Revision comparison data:
━━━━━━━━━━━━━━━━
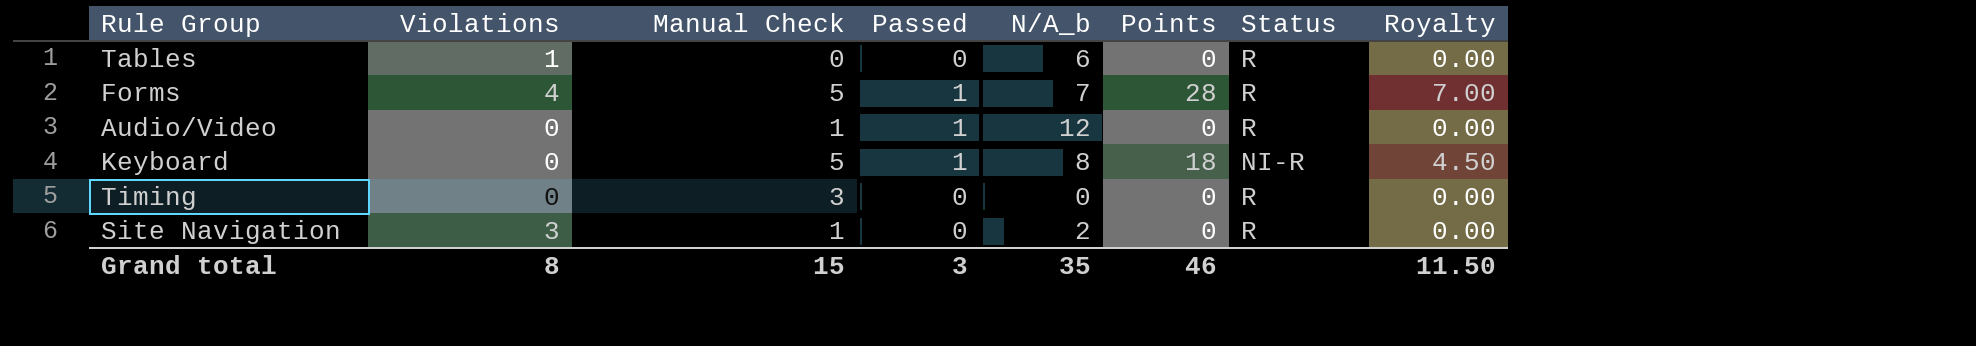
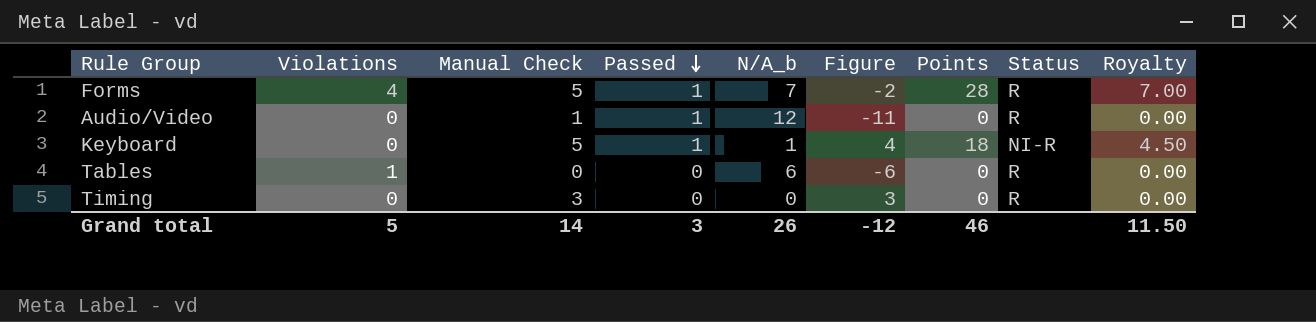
row order: none -> Passed descending
column Figure | formula: none -> [Manual Check] - [N/A_b]
row Site Navigation: 3 | 1 | 0 | 2 | 0 | R | 0.00 -> none
Keyboard | N/A_b: 8 -> 1
Grand total | Violations: 8 -> 5
Grand total | Manual Check: 15 -> 14
Grand total | N/A_b: 35 -> 26

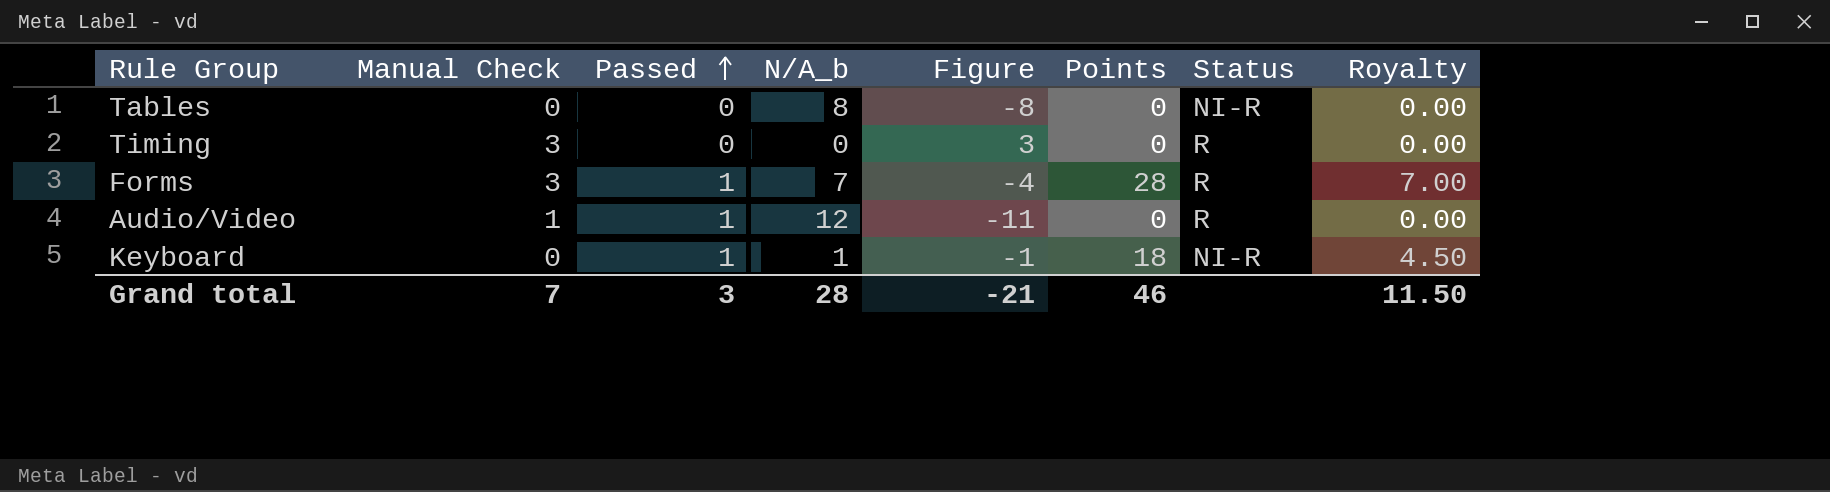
row order: Passed descending -> Passed ascending
column Violations | position: 2 -> none
Tables | N/A_b: 6 -> 8
Tables | Figure: -6 -> -8
Tables | Status: R -> NI-R
Forms | Manual Check: 5 -> 3
Forms | Figure: -2 -> -4
Keyboard | Manual Check: 5 -> 0
Keyboard | Figure: 4 -> -1
Grand total | Manual Check: 14 -> 7
Grand total | N/A_b: 26 -> 28
Grand total | Figure: -12 -> -21

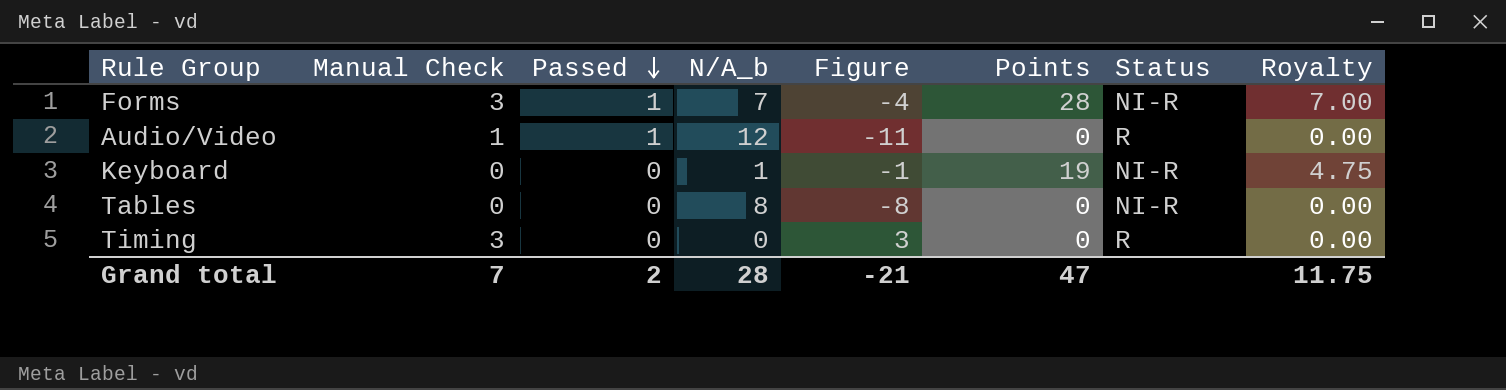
row order: Passed ascending -> Passed descending
Forms | Status: R -> NI-R
Keyboard | Passed: 1 -> 0
Keyboard | Points: 18 -> 19
Keyboard | Royalty: 4.50 -> 4.75
Grand total | Passed: 3 -> 2
Grand total | Points: 46 -> 47
Grand total | Royalty: 11.50 -> 11.75

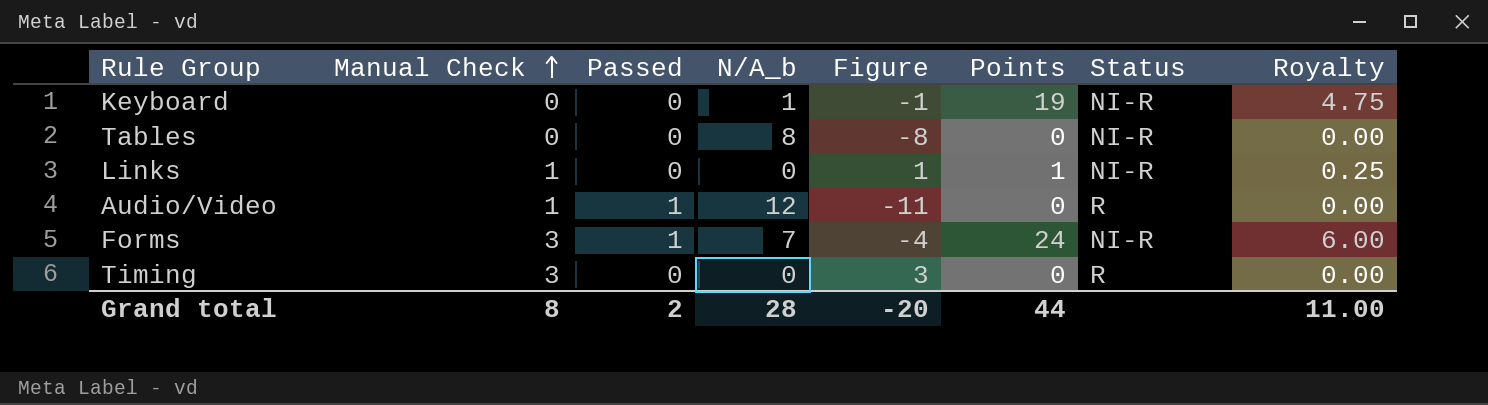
row order: Passed descending -> Manual Check ascending
row Links: none -> 1 | 0 | 0 | 1 | 1 | NI-R | 0.25
Forms | Points: 28 -> 24
Forms | Royalty: 7.00 -> 6.00
Grand total | Manual Check: 7 -> 8
Grand total | Figure: -21 -> -20
Grand total | Points: 47 -> 44
Grand total | Royalty: 11.75 -> 11.00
━━━━━━━━━━━━━━━━
*What you need to do*.
Your copy should hold only the lines from the line with "row Site Navigation: 3" through the end of the data above, both ends included, transcribed exactly and without pictures.

*Answer below*.
row Site Navigation: 3 | 1 | 0 | 2 | 0 | R | 0.00 -> none
Keyboard | N/A_b: 8 -> 1
Grand total | Violations: 8 -> 5
Grand total | Manual Check: 15 -> 14
Grand total | N/A_b: 35 -> 26

row order: Passed descending -> Passed ascending
column Violations | position: 2 -> none
Tables | N/A_b: 6 -> 8
Tables | Figure: -6 -> -8
Tables | Status: R -> NI-R
Forms | Manual Check: 5 -> 3
Forms | Figure: -2 -> -4
Keyboard | Manual Check: 5 -> 0
Keyboard | Figure: 4 -> -1
Grand total | Manual Check: 14 -> 7
Grand total | N/A_b: 26 -> 28
Grand total | Figure: -12 -> -21

row order: Passed ascending -> Passed descending
Forms | Status: R -> NI-R
Keyboard | Passed: 1 -> 0
Keyboard | Points: 18 -> 19
Keyboard | Royalty: 4.50 -> 4.75
Grand total | Passed: 3 -> 2
Grand total | Points: 46 -> 47
Grand total | Royalty: 11.50 -> 11.75

row order: Passed descending -> Manual Check ascending
row Links: none -> 1 | 0 | 0 | 1 | 1 | NI-R | 0.25
Forms | Points: 28 -> 24
Forms | Royalty: 7.00 -> 6.00
Grand total | Manual Check: 7 -> 8
Grand total | Figure: -21 -> -20
Grand total | Points: 47 -> 44
Grand total | Royalty: 11.75 -> 11.00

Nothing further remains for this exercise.